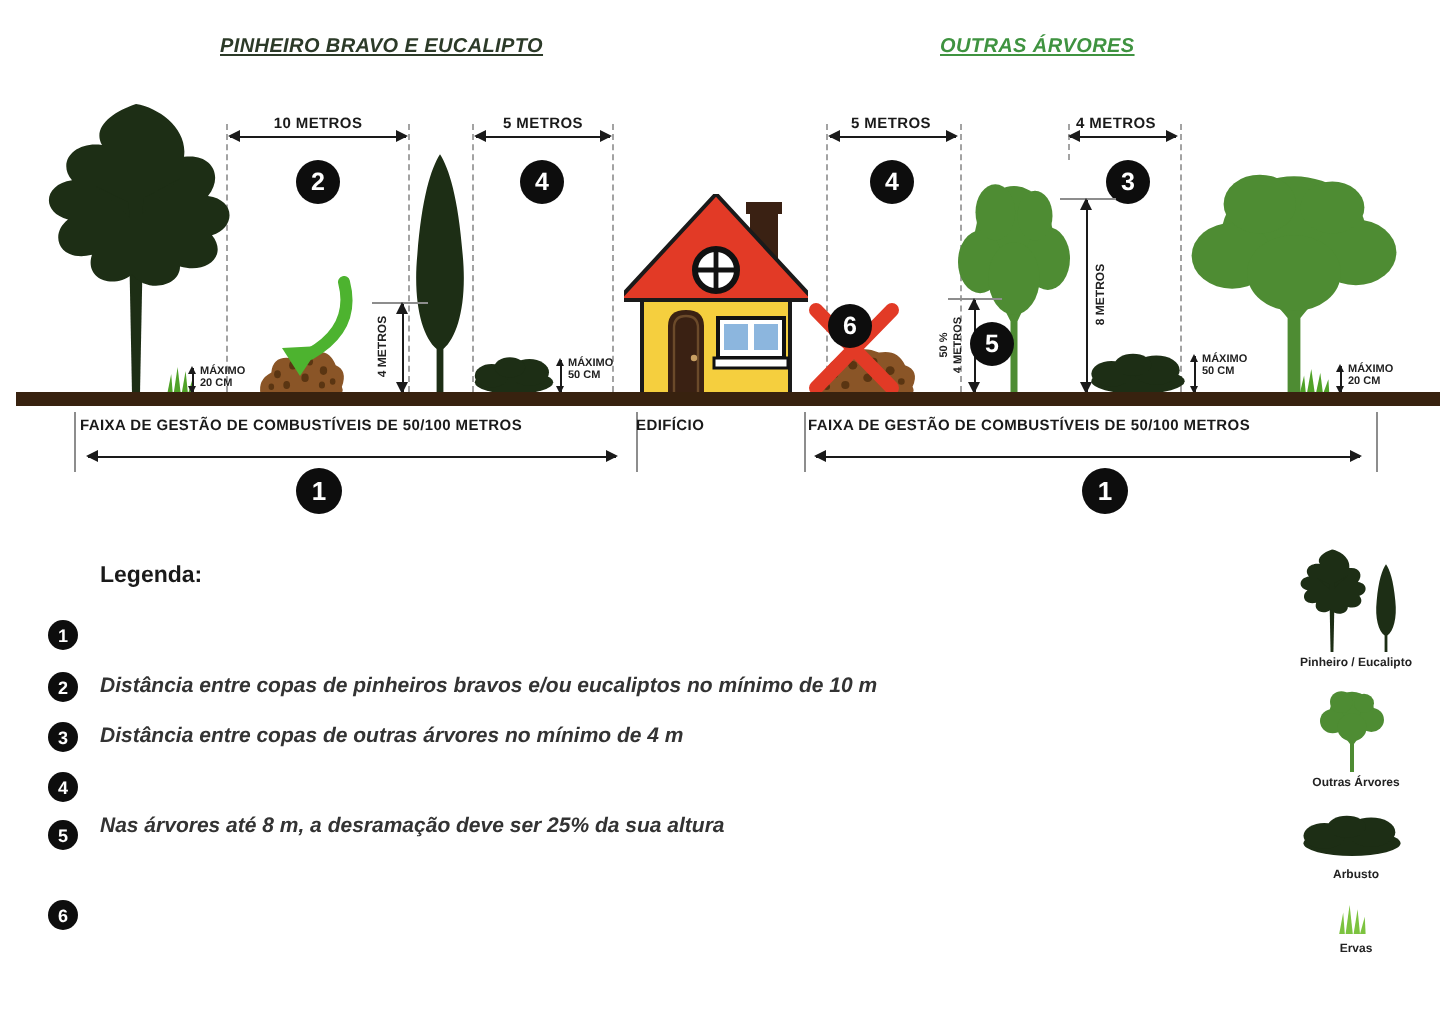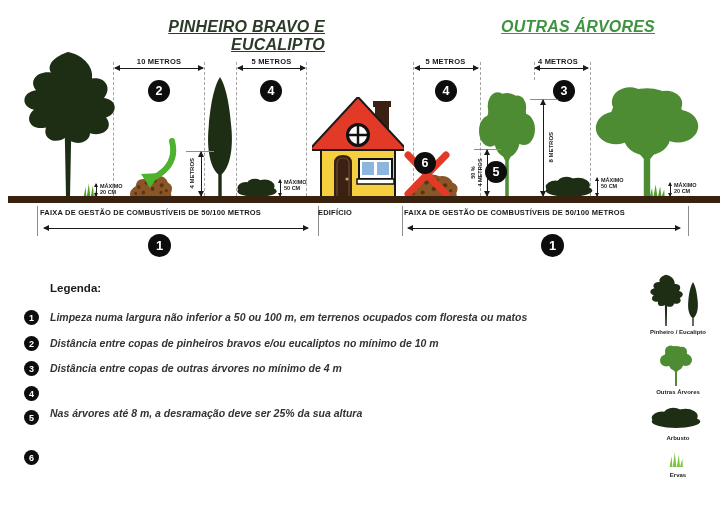--- a/index.html
+++ b/index.html
@@ -1,20 +1,20 @@
 <!DOCTYPE html>
 <html><head>
 <meta charset="utf-8">
 <style>
   html,body{margin:0;padding:0;background:#fff;}
   .stage{position:relative;width:728px;height:507px;background:#fff;overflow:hidden;
          font-family:"Liberation Sans",sans-serif;color:#1a1a1a;}
   .abs{position:absolute;}
-  .title{position:absolute;top:18px;font-size:16px;font-weight:bold;font-style:italic;
-         text-decoration:underline;text-align:right;letter-spacing:.2px;}
+  .title{position:absolute;top:18px;font-size:10px;font-weight:bold;font-style:italic;
+         text-decoration:underline;text-align:left;letter-spacing:.2px;}
   .title.left{left:110px;width:215px;color:#2c3a28;}
   .title.right{left:470px;width:185px;color:#3f9340;}
   .dash{position:absolute;width:0;border-left:1px dashed #a3a3a3;}
   .gline{position:absolute;height:0;border-top:1px solid #8d8d8d;}
   .btick{position:absolute;width:0;border-left:1px solid #8d8d8d;}
   .ground{position:absolute;left:8px;top:196px;width:712px;height:7px;background:#38220f;}
   .harrow{position:absolute;height:0;border-top:1.3px solid #1a1a1a;}
   .harrow::before{content:"";position:absolute;left:-1px;top:-4px;width:0;height:0;
     border-top:3.5px solid transparent;border-bottom:3.5px solid transparent;border-right:6px solid #1a1a1a;}
   .harrow::after{content:"";position:absolute;right:-1px;top:-4px;width:0;height:0;
@@ -234,21 +234,20 @@
 
   <div class="bandlab" style="left:318px;width:84px">EDIFÍCIO</div>
 
   <div class="bandlab" style="left:404px;width:282px">FAIXA DE GESTÃO DE COMBUSTÍVEIS DE 50/100 METROS</div>
   <div class="harrow" style="left:408px;top:228px;width:272px"></div>
   <div class="badge b23" style="left:541px;top:234px">1</div>
 
   <div class="legend-title">Legenda:</div>
 
   <div class="badge b15" style="left:24px;top:310px">1</div>
-  <div class="litem-text" style="top:311px">Limpeza numa largura não inferior a 50 ou 100 m, em terrenos ocupados com floresta ou matos</div>
 
   <div class="badge b15" style="left:24px;top:336px">2</div>
   <div class="litem-text" style="top:337px">Distância entre copas de pinheiros bravos e/ou eucaliptos no mínimo de 10 m</div>
 
   <div class="badge b15" style="left:24px;top:361px">3</div>
   <div class="litem-text" style="top:362px">Distância entre copas de outras árvores no mínimo de 4 m</div>
 
   <div class="badge b15" style="left:24px;top:386px">4</div>
 
   <div class="badge b15" style="left:24px;top:410px">5</div>

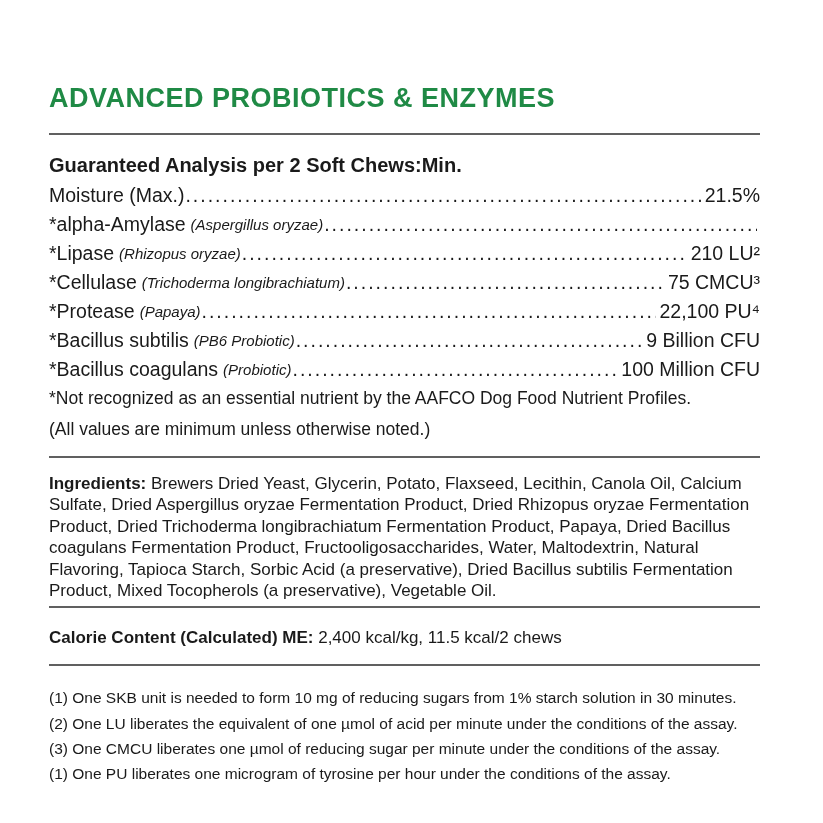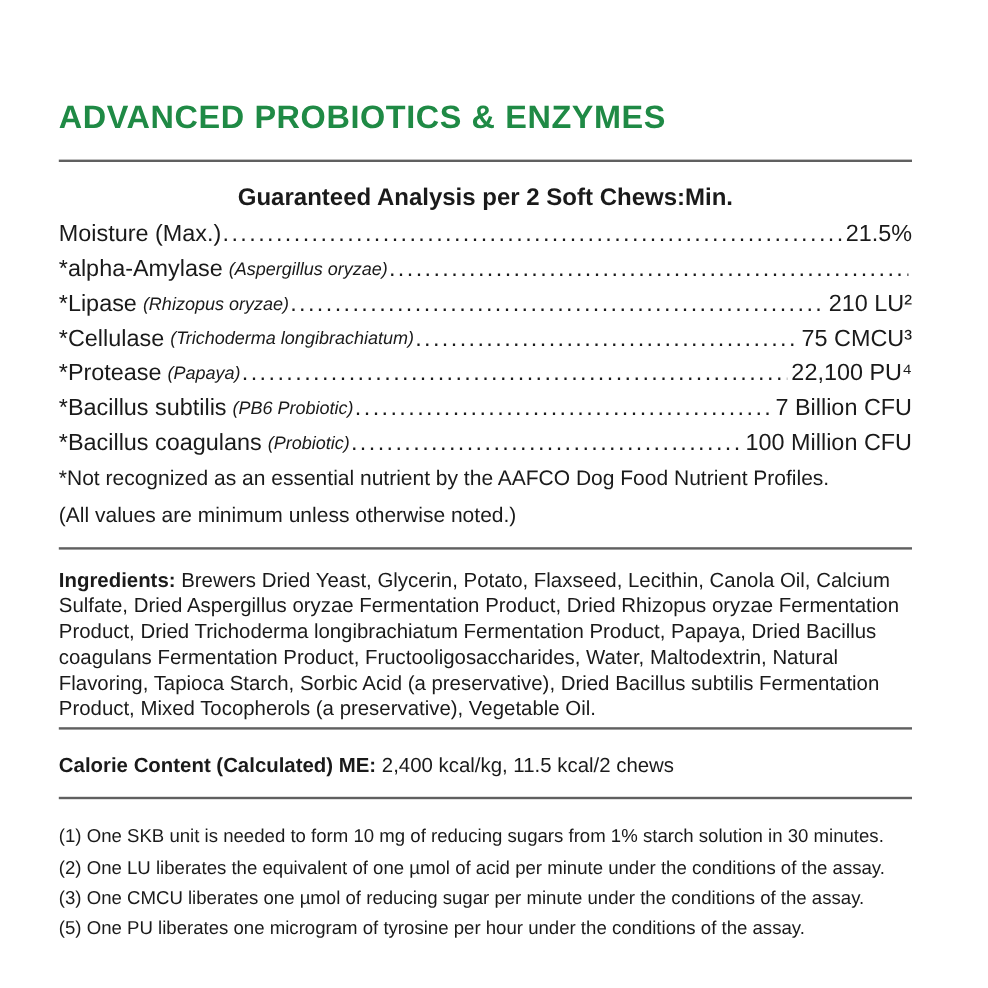--- a/index.html
+++ b/index.html
@@ -25,21 +25,21 @@
     height: 0;
     border-top: 2px solid #606060;
   }
   .rule-1 { margin-top: 21px; }
   .rule-2 { margin-top: 13px; }
   .rule-3 { margin-top: 5px; }
   .rule-4 { margin-top: 15px; }
 
   .ga-header {
     display: flex;
-    justify-content: center;
+    justify-content: flex-start;
     margin-top: 17px;
     font-size: 20px;
     line-height: 26px;
     font-weight: bold;
   }
   .ga-rows { margin-top: 3px; }
   .ga-row {
     display: flex;
     align-items: flex-end;
     font-size: 19.5px;
@@ -128,21 +128,21 @@
     <div class="ga-row">
       <span class="name">*Protease</span>
       <span class="species">(Papaya)</span>
       <span class="dots">........................................................................................................................................................................................................</span>
       <span class="value">22,100 PU⁴</span>
     </div>
     <div class="ga-row">
       <span class="name">*Bacillus subtilis</span>
       <span class="species">(PB6 Probiotic)</span>
       <span class="dots">........................................................................................................................................................................................................</span>
-      <span class="value">7 Billion CFU</span>
+      <span class="value">9 Billion CFU</span>
     </div>
     <div class="ga-row">
       <span class="name">*Bacillus coagulans</span>
       <span class="species">(Probiotic)</span>
       <span class="dots">........................................................................................................................................................................................................</span>
       <span class="value">100 Million CFU</span>
     </div>
   </div>
 
   <p class="note note-aafco">*Not recognized as an essential nutrient by the AAFCO Dog Food Nutrient Profiles.</p>
@@ -155,16 +155,16 @@
   <div class="rule rule-3" style="border-top-color: rgb(96, 96, 96);"></div>
 
   <p class="calorie"><span class="bold-label">Calorie Content (Calculated) ME:</span><span> 2,400 kcal/kg, 11.5 kcal/2 chews</span></p>
 
   <div class="rule rule-4" style="border-top-color: rgb(96, 96, 96);"></div>
 
   <div class="footnotes">
     <p class="footnote">(1) One SKB unit is needed to form 10 mg of reducing sugars from 1% starch solution in 30 minutes.</p>
     <p class="footnote">(2) One LU liberates the equivalent of one µmol of acid per minute under the conditions of the assay.</p>
     <p class="footnote">(3) One CMCU liberates one µmol of reducing sugar per minute under the conditions of the assay.</p>
-    <p class="footnote">(5) One PU liberates one microgram of tyrosine per hour under the conditions of the assay.</p>
+    <p class="footnote">(1) One PU liberates one microgram of tyrosine per hour under the conditions of the assay.</p>
   </div>
 
 </div>
 
 </body></html>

· · ·

Using the entries above, work out how many lines contain the string "width". Respond with that number alone.

11